又聞謗而不怒,雖讒燄薰天,如舉火焚空,終將自息。聞謗而怒,雖巧心力辯,如春蠶作繭,自取纏綿。怒不惟無益,且有害也。 其餘種種過惡,皆當據理思之。此理既明,過將自止。 何謂從心而改?過有千端,惟心所造;吾心不動,過安從生?學者於好色、好名、好貨、好怒種種諸過,不必逐類尋求;但當一心為善,正念現前,邪念自然污染不上。如太陽當空,魍魎潛消,此精一之真傳也。過由心造,亦由心改,如斬毒樹,直斷其根,奚必枝枝而伐,葉葉而摘哉?

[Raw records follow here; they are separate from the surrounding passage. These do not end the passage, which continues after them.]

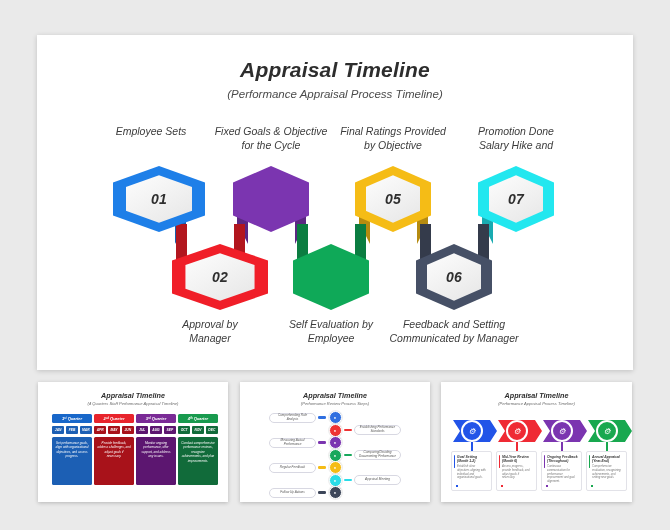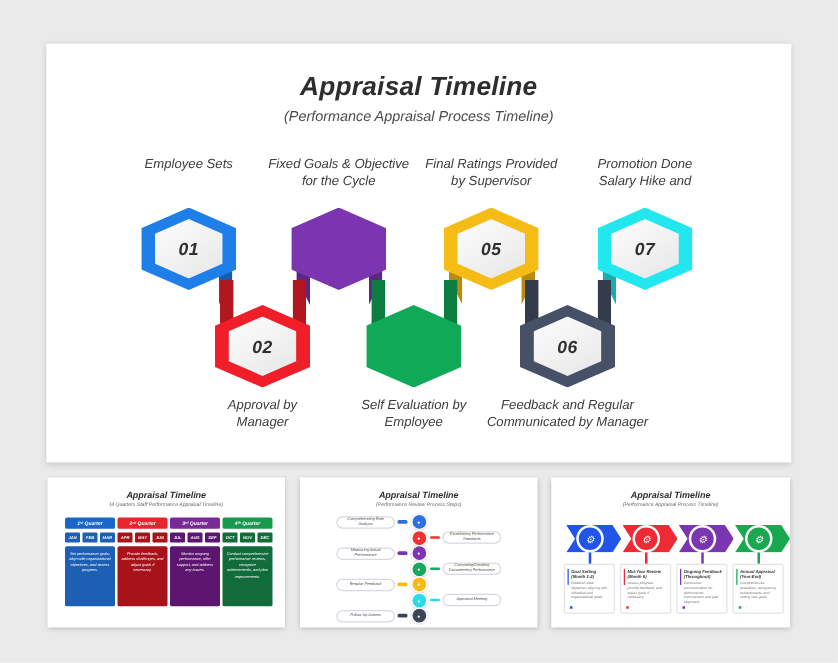"by Supervisor" div { text: Supervisor -> Objective }
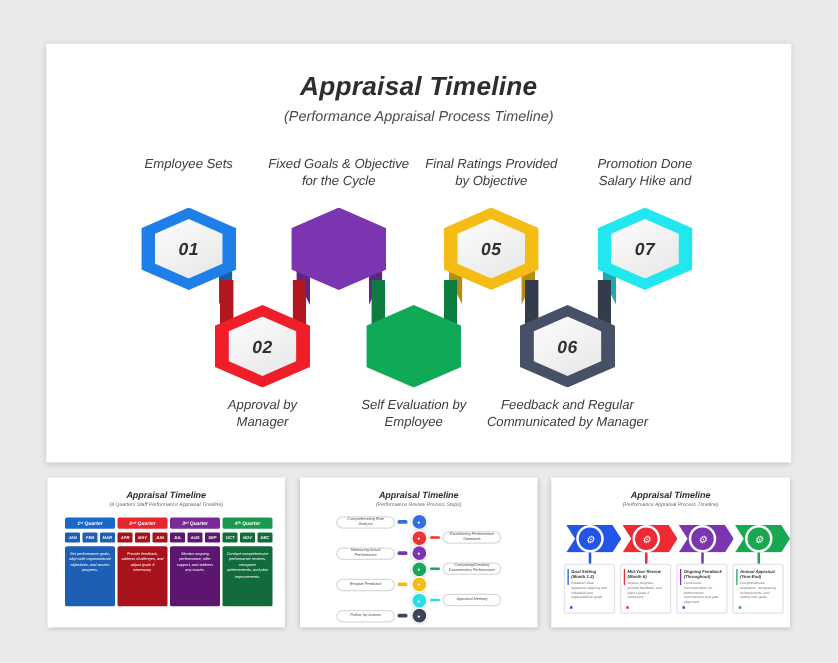"01" div.hexwrap { width: 76px -> 92px }
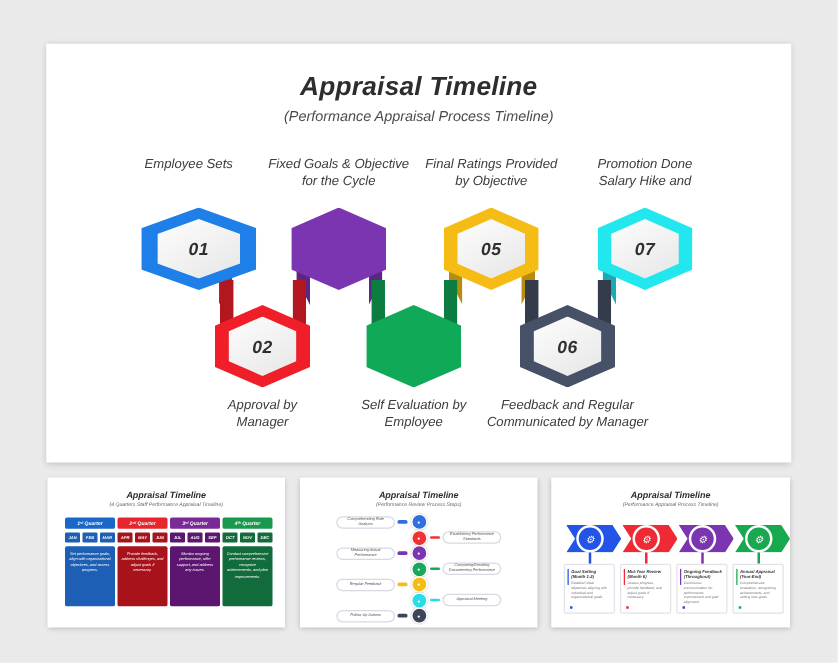"02" div.hexwrap { width: 76px -> 96px }
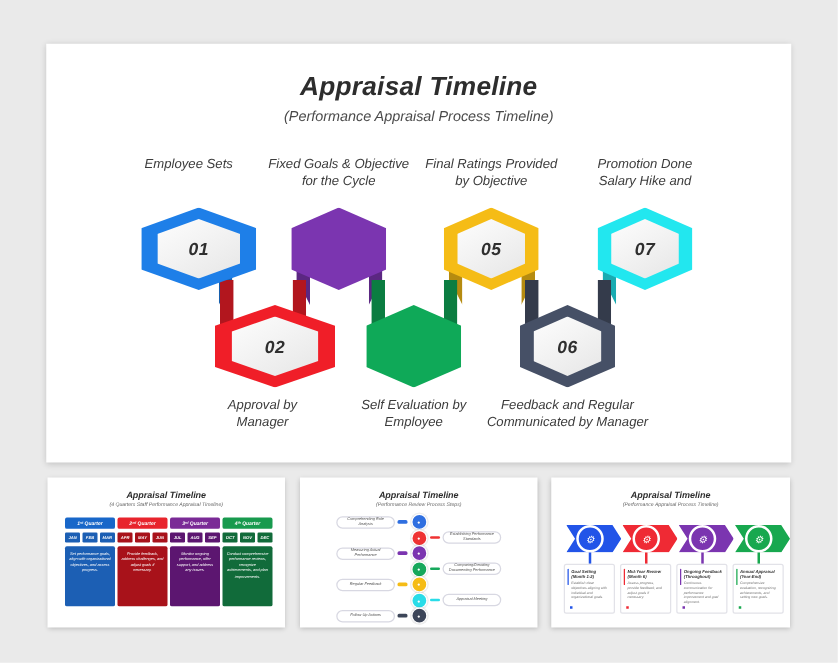"Feedback and Regular" div { text: Regular -> Setting }
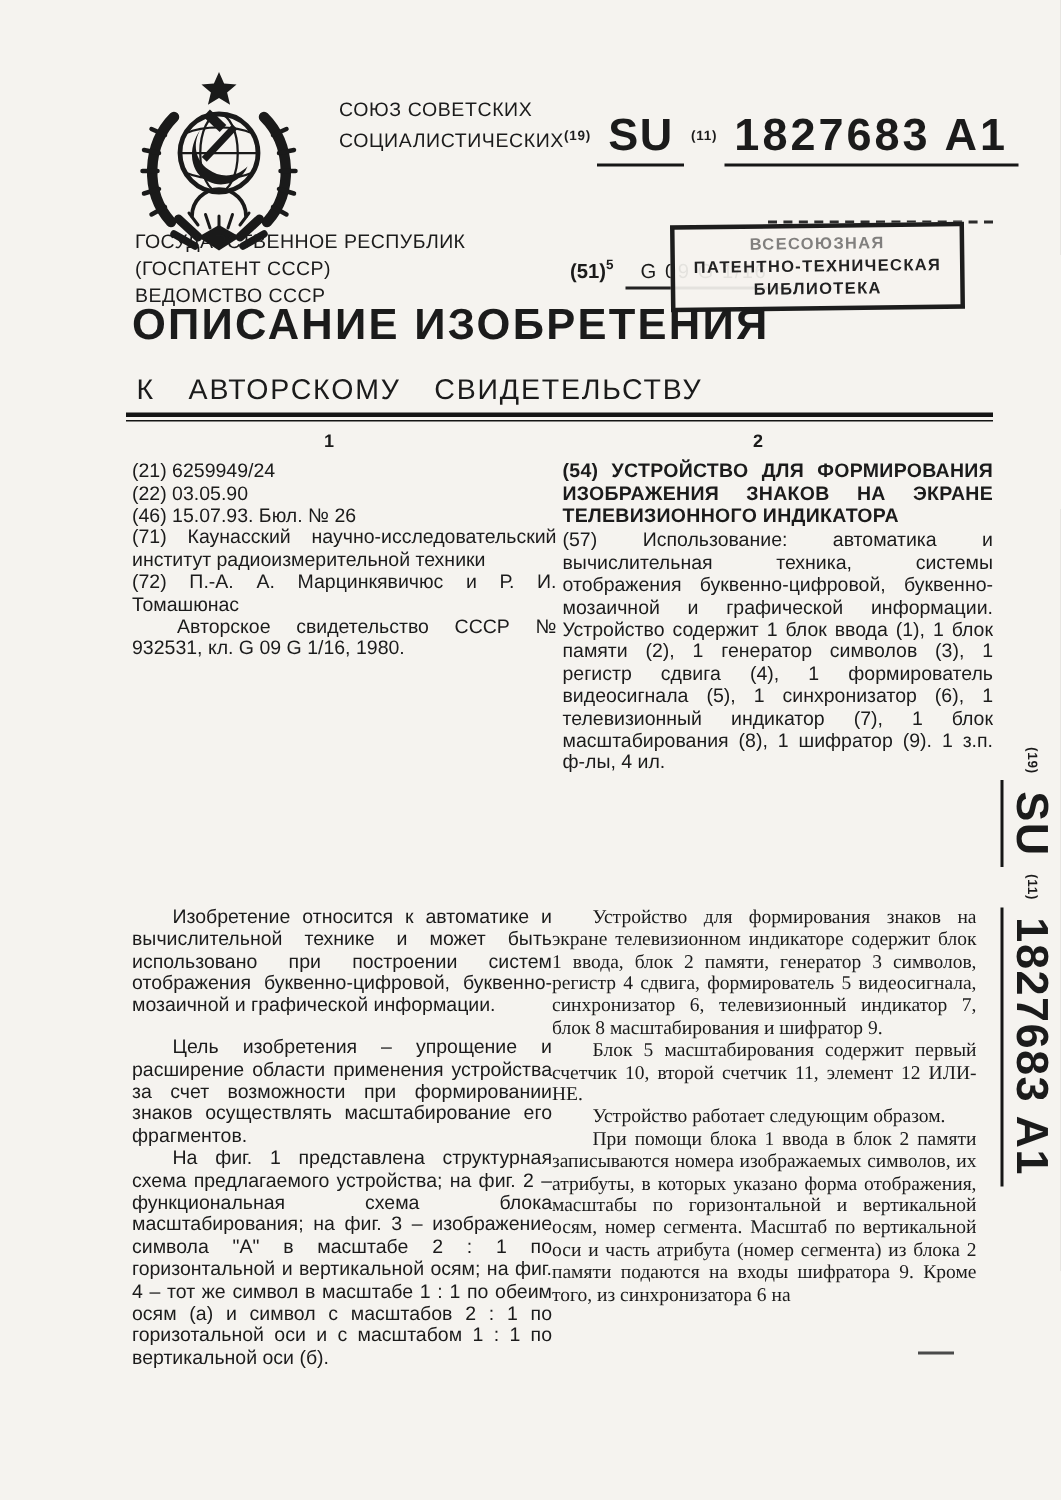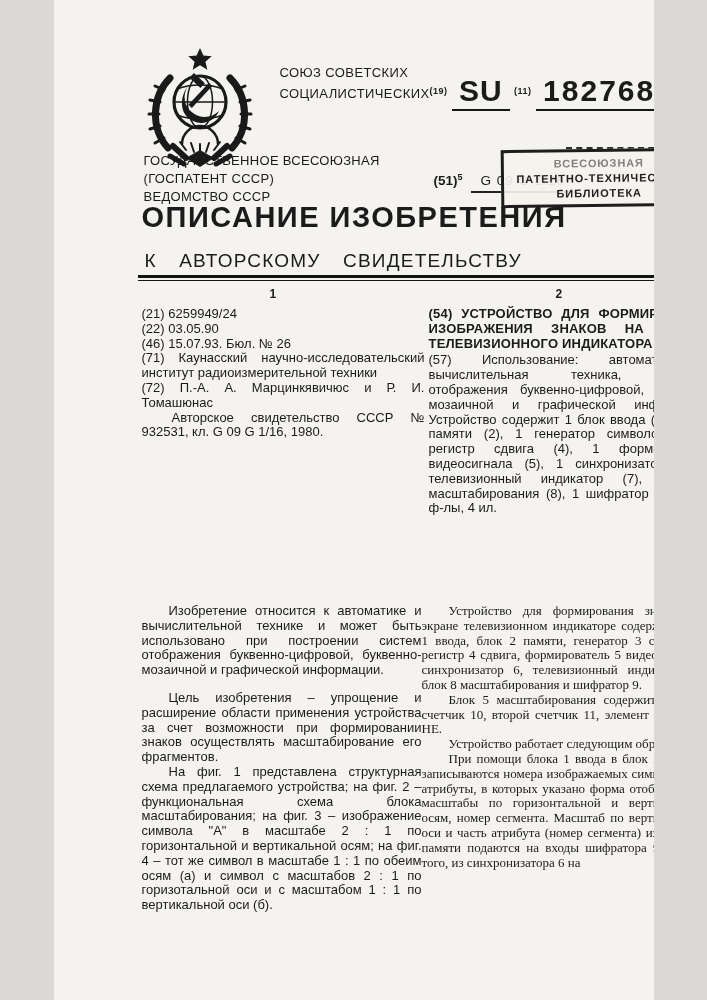"СОЮЗ СОВЕТСКИХ" .page { width: 600px -> 707px }
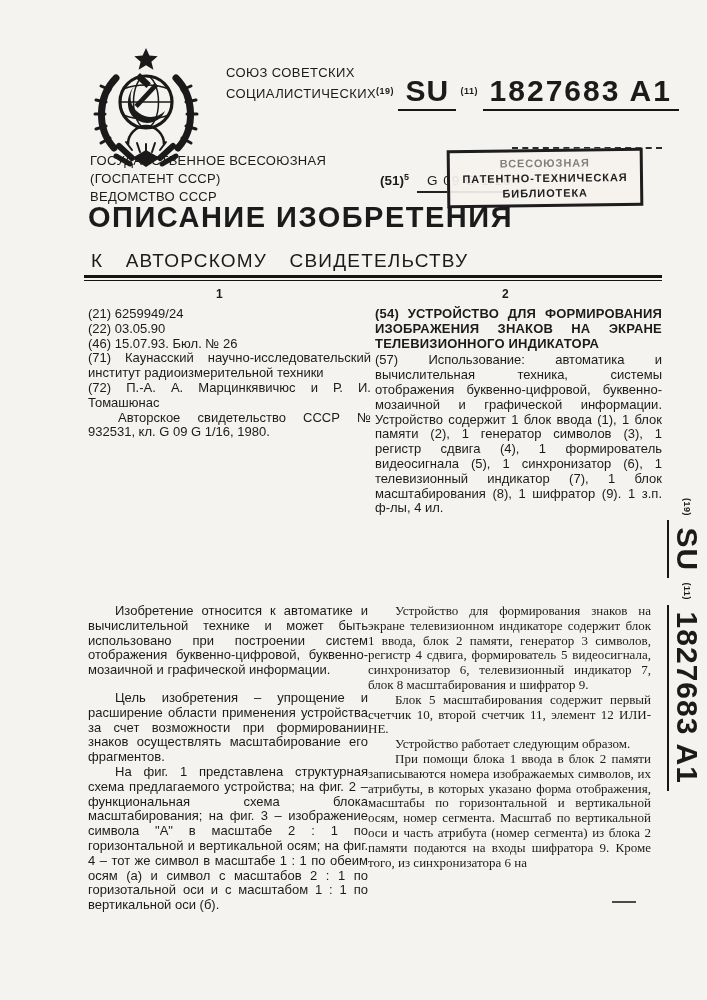"ГОСУДАРСТВЕННОЕ ВСЕСОЮЗНАЯ" div { text: ВСЕСОЮЗНАЯ -> РЕСПУБЛИК }
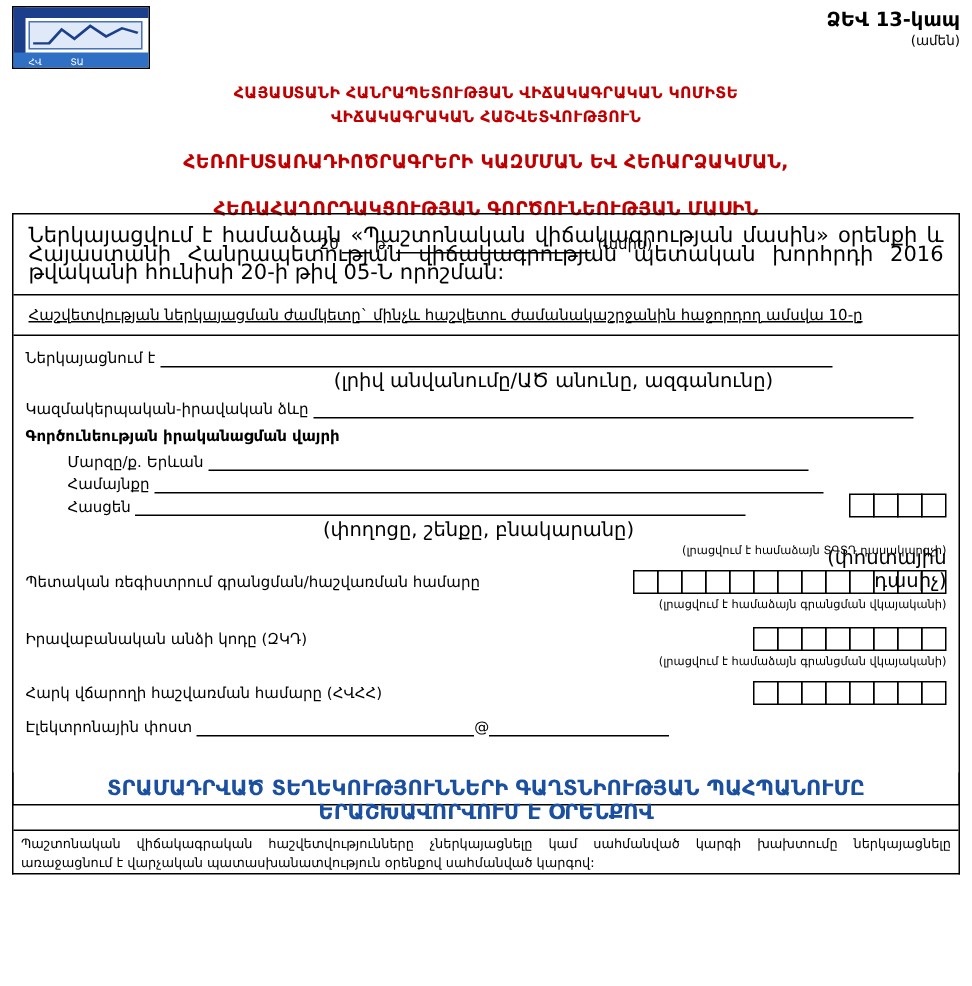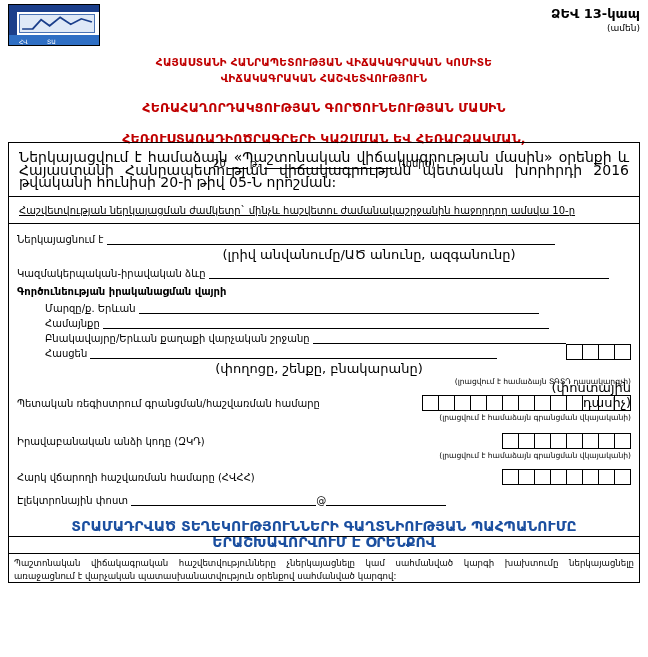"ՀԵՌԱՀԱՂՈՐԴԱԿՑՈՒԹՅԱՆ ԳՈՐԾՈՒՆԵՈՒԹՅԱՆ ՄԱՍԻՆ" div.title-main { order: before "ՀԵՌՈՒՍՏԱՌԱԴԻՈԾՐԱԳՐԵՐԻ ԿԱԶՄՄԱՆ ԵՎ" -> after "ՀԵՌՈՒՍՏԱՌԱԴԻՈԾՐԱԳՐԵՐԻ ԿԱԶՄՄԱՆ ԵՎ" }
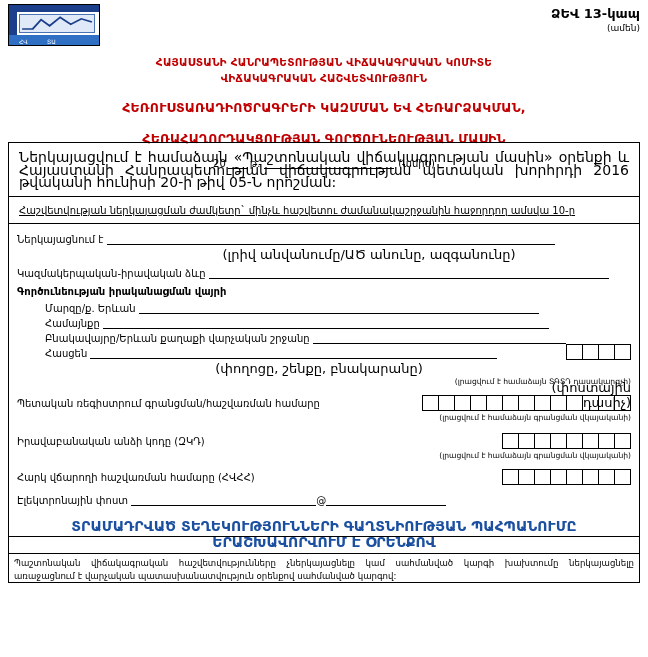"Բնակավայրը/Երևան քաղաքի վարչական շրջանը" div.row { html: <div> <span>Բնակավայրը/Երևան քաղաքի վարչական շրջանը</span> <span></span> </div> -> none }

新字:又聞謗而不怒,雖讒焔薫天,如舉火焚空,終将自息。聞謗而怒,雖巧心力弁,如春蠶作繭,自取纏綿。怒不惟無益,且有害也。 其余種種過悪,皆当拠理思之。此理既明,過将自止。 何謂従心而改?過有千端,惟心所造;吾心不動,過安従生?学者於好色、好名、好貨、好怒種種諸過,不必逐類尋求;但当一心為善,正念現前,邪念自然汚染不上。如太陽当空,魍魎潜消,此精一之真伝也。過由心造,亦由心改,如斬毒樹,直断其根,奚必枝枝而伐,葉葉而摘哉?

書き下し

又た謗りを聞きて怒らざれば、讒燄天を薰ずと雖も、火を舉げて空を焚くが如く、終に將に自ら息まんとす。謗りを聞きて怒れば、巧心力辯すと雖も、春蠶の繭を作るが如く、自ら纏綿を取る。怒りは惟だ益無きのみならず、且つ害有るなり。 其の餘の種種の過惡も、皆な當に理に據りて之を思ふべし。此の理既に明らかなれば、過將に自ら止まんとす。 何をか心に從ひて改むと謂ふ。過に千端有るも、惟だ心の造る所なり。吾が心動かざれば、過安んぞ從りて生ぜん。學ぶ者は好色・好名・好貨・好怒の種種の諸過に於いて、必ずしも類を逐ひて尋ね求めず。但だ當に一心に善を為し、正念現前すべし。邪念自然に污染し上らず。太陽空に當れば、魍魎潛かに消ゆるが如し。此れ精一の真傳なり。過は心に由りて造り、亦た心に由りて改む。毒樹を斬るに、直ちに其の根を斷つが如し。奚ぞ必ずしも枝枝にして伐り、葉葉にして摘まんや。

現代語訳

また、そしりを聞いても怒らなければ、中傷の炎が天を焦がすほどであっても、火をかかげて空を焼こうとするようなもので、結局はおのずと消えてしまいます。そしりを聞いて怒れば、どれほど心を砕いて弁明しても、春の蚕が繭を作るように、自分で自分をがんじがらめにしてしまいます。怒りは益がないばかりか、害があるのです。そのほかのさまざまな過ちや悪も、みな道理に基づいて考えるべきです。その道理がはっきりすれば、過ちはおのずとやむでしょう。では、心から改めるとはどういうことでしょうか。過ちには千の種類がありますが、すべて心がつくるものです。自分の心が動かなければ、過ちはどこから生まれるでしょうか。学ぶ者は、色を好む、名声を好む、財を好む、怒りを好むといったさまざまな過ちについて、一つひとつ種類ごとに追いかける必要はありません。ただひたすら善を行い、正しい思いを目の前に保てば、邪な思いは自然にしみつきません。太陽が空に昇れば、魑魅魍魎がひそかに消えてしまうようなものです。これが「精一」(心を精しく一つにすること)の真の教えです。過ちは心によってつくられ、また心によって改められます。毒のある木を切るなら、じかにその根を断つようなものです。どうして枝を一本ずつ伐り、葉を一枚ずつ摘む必要があるでしょうか。

解説

前半は怒りについての道理の締めくくり、後半は改過の最上の段階「心の上から改める」の説明です。そしりに怒らなければ中傷は空を焼く火のように自然に消え、怒って言い返せば蚕が繭を作るように自分を縛る、という二つの比喩は鮮やかです。後半では、過ちはすべて心がつくるのだから、心を正せば枝葉の過ちを一つずつ追う必要はないと説きます。精一は『書経』大禹謨の「惟れ精惟れ一」に由来し、心を精しく一つに保つことを指します。悪い癖を一つずつ潰すのは、毒の木の葉を一枚ずつ摘むようなものです。根にある心の向きを正せば、個々の癖はまとめて変わっていく。問題の症状ではなく根本を見るという、今日の改善にも通じる考え方です。